Giving it "a shot" has continued with some frequency since that first match I wrote. With each new copy I generate, I feel a profound humility. I'm not just being modest. While I've received affirmation of my writing skills from many different corners of my life, I grapple with deep down feelings of inadequacy each and every time I write marketing materials. Happily, BG East edits my text to smooth out the rough edges, accentuate the particular appeal of each match, and correct my grammar and spelling. Despite my moments of anxiety, I've never had text returned to me as unworthy. When it's polished and published, I inevitably assess the final product better than I thought it was when it was fresh on the page. As of very recently, I've continued to be invited to participate in generating copy for BG East new releases. And each time, I think carefully, gauging the distance between my investment as a homoerotic wrestling consumer and the blood, sweat and tears (I like the tears... more tears in homoerotic wrestling, please!) that go into the painstaking work of producing hot, hard, high quality wrestling.
Aside from what it is I've been able to contribute to the homoerotic wrestling industry, writing copy for the BG East website has also had an impact on me. I sweat out every dot and tittle, so whenever I'm handed a new release to write, everything else (blog posts, my original homoerotic wrestling fiction, my "real life" work) gets sidelined for a while. However, it's also afforded me the opportunity to review some truly awesome wrestling matches before almost anyone else has, and it's introduced me to some incredibly skilled and arousing wrestlers who might not have otherwise caught my eye and commanded my attention. It's also sensitized me (even more than I was already) to the hot copy that other authors write for homoerotic wrestling marketing materials, and I'm certain that it's made me a better writer (every time I share text under any circumstances, I learn more about the art). I've been delighted to virtually meet a few of the creative minds behind the scenes, who, I am delighted to report, have been remarkably gracious and generous to work with.
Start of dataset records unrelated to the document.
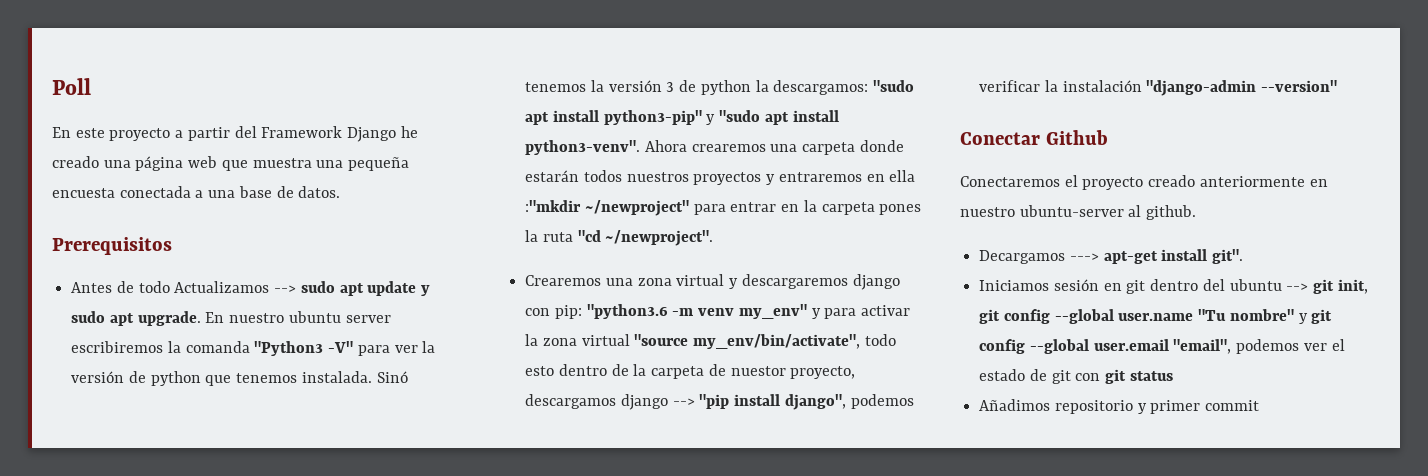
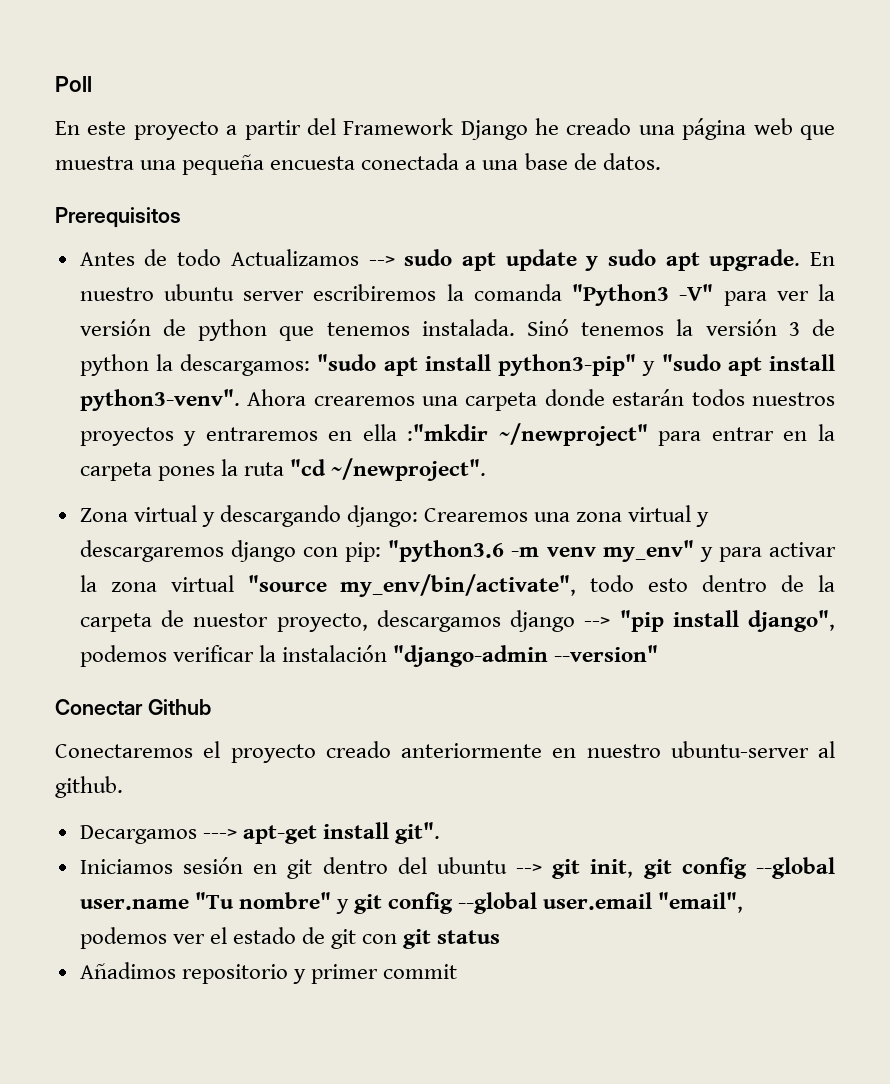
- Crearemos una zona virtual y descargaremos django con pip: "python3.6 -m venv my_env" y para activar la zona virtual "source my_env/bin/activate", todo esto dentro de la carpeta de nuestor proyecto, descargamos django --> "pip install django", podemos verificar la instalación "django-admin --version"
+ Zona virtual y descargando django: Crearemos una zona virtual y descargaremos django con pip: "python3.6 -m venv my_env" y para activar la zona virtual "source my_env/bin/activate", todo esto dentro de la carpeta de nuestor proyecto, descargamos django --> "pip install django", podemos verificar la instalación "django-admin --version"

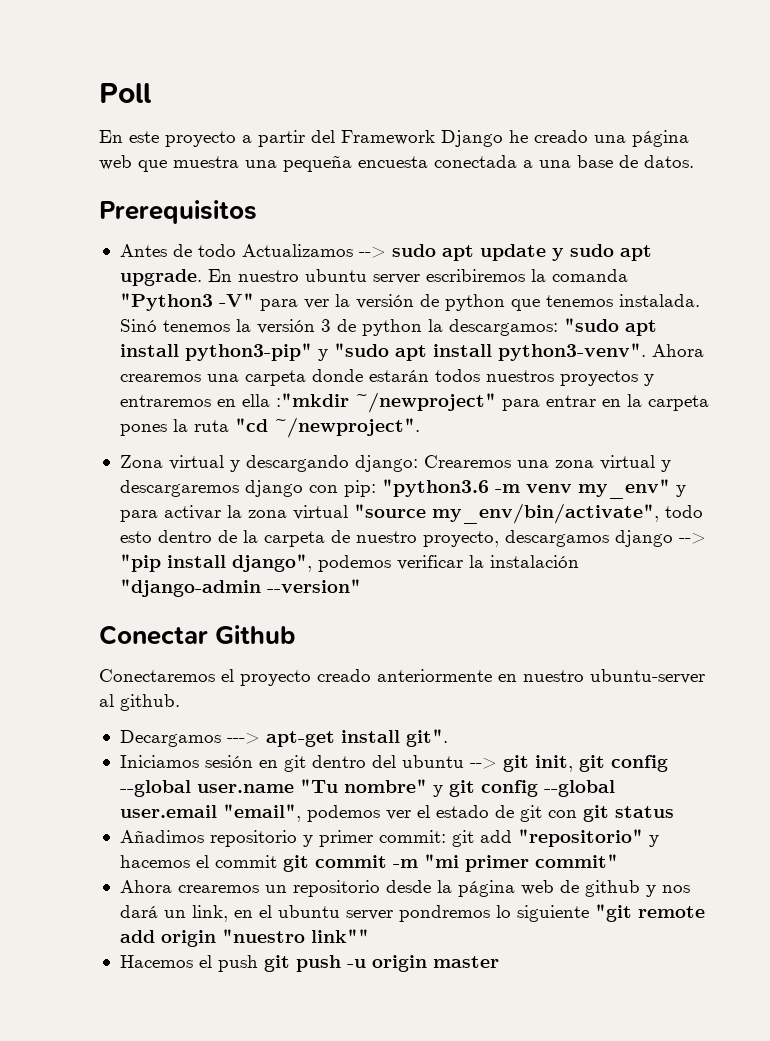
- Zona virtual y descargando django: Crearemos una zona virtual y descargaremos django con pip: "python3.6 -m venv my_env" y para activar la zona virtual "source my_env/bin/activate", todo esto dentro de la carpeta de nuestor proyecto, descargamos django --> "pip install django", podemos verificar la instalación "django-admin --version"
+ Zona virtual y descargando django: Crearemos una zona virtual y descargaremos django con pip: "python3.6 -m venv my_env" y para activar la zona virtual "source my_env/bin/activate", todo esto dentro de la carpeta de nuestro proyecto, descargamos django --> "pip install django", podemos verificar la instalación "django-admin --version"
- Añadimos repositorio y primer commit
+ Añadimos repositorio y primer commit: git add "repositorio" y hacemos el commit git commit -m "mi primer commit"
+ Ahora crearemos un repositorio desde la página web de github y nos dará un link, en el ubuntu server pondremos lo siguiente "git remote add origin "nuestro link""
+ Hacemos el push git push -u origin master

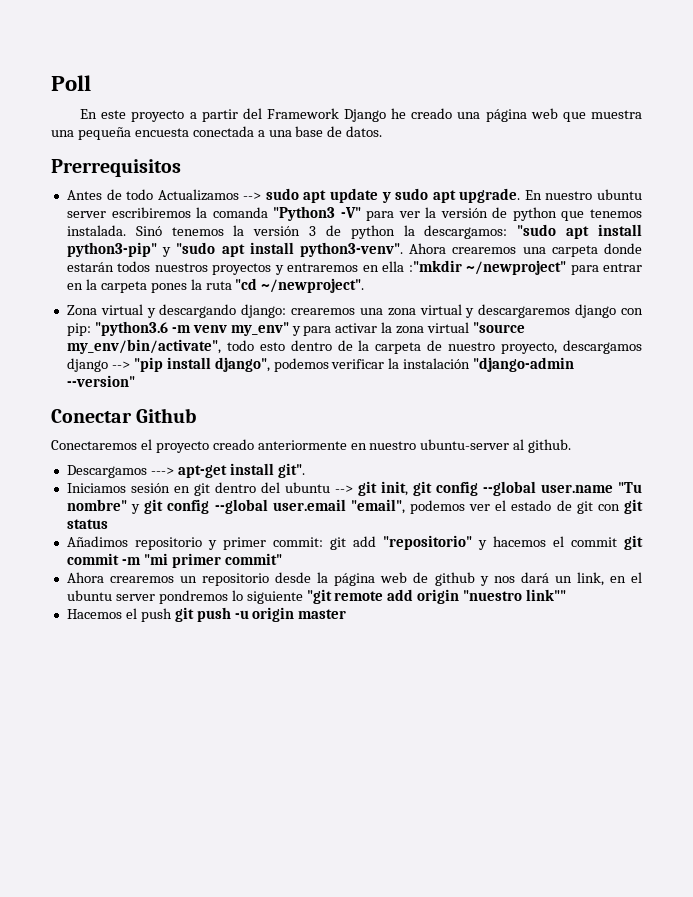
- Prerequisitos
+ Prerrequisitos
- Zona virtual y descargando django: Crearemos una zona virtual y descargaremos django con pip: "python3.6 -m venv my_env" y para activar la zona virtual "source my_env/bin/activate", todo esto dentro de la carpeta de nuestro proyecto, descargamos django --> "pip install django", podemos verificar la instalación "django-admin --version"
+ Zona virtual y descargando django: crearemos una zona virtual y descargaremos django con pip: "python3.6 -m venv my_env" y para activar la zona virtual "source my_env/bin/activate", todo esto dentro de la carpeta de nuestro proyecto, descargamos django --> "pip install django", podemos verificar la instalación "django-admin --version"
- Decargamos ---> apt-get install git".
+ Descargamos ---> apt-get install git".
I consider myself as someone still trying this gig out. I continue to think carefully about what I'm able to contribute and how writing marketing copy impacts my enjoyment of my homoerotic wrestling fantasies. Perhaps the time will come when the invitations to write stop coming my way. Maybe I'll hit the wall someday, and decide that I just don't have it in me to write marketing text any longer. But for now, when the invitations come my way, I still experience a thrill that I may have something worthwhile to offer, that my words might be of value to the industry from which I receive so much pleasure. I suspect that the next time I'm asked, I'll probably feel that familiar wave of excitement laced with pangs of insecurity, and I'll say once again, "Sure, I'll give it a shot."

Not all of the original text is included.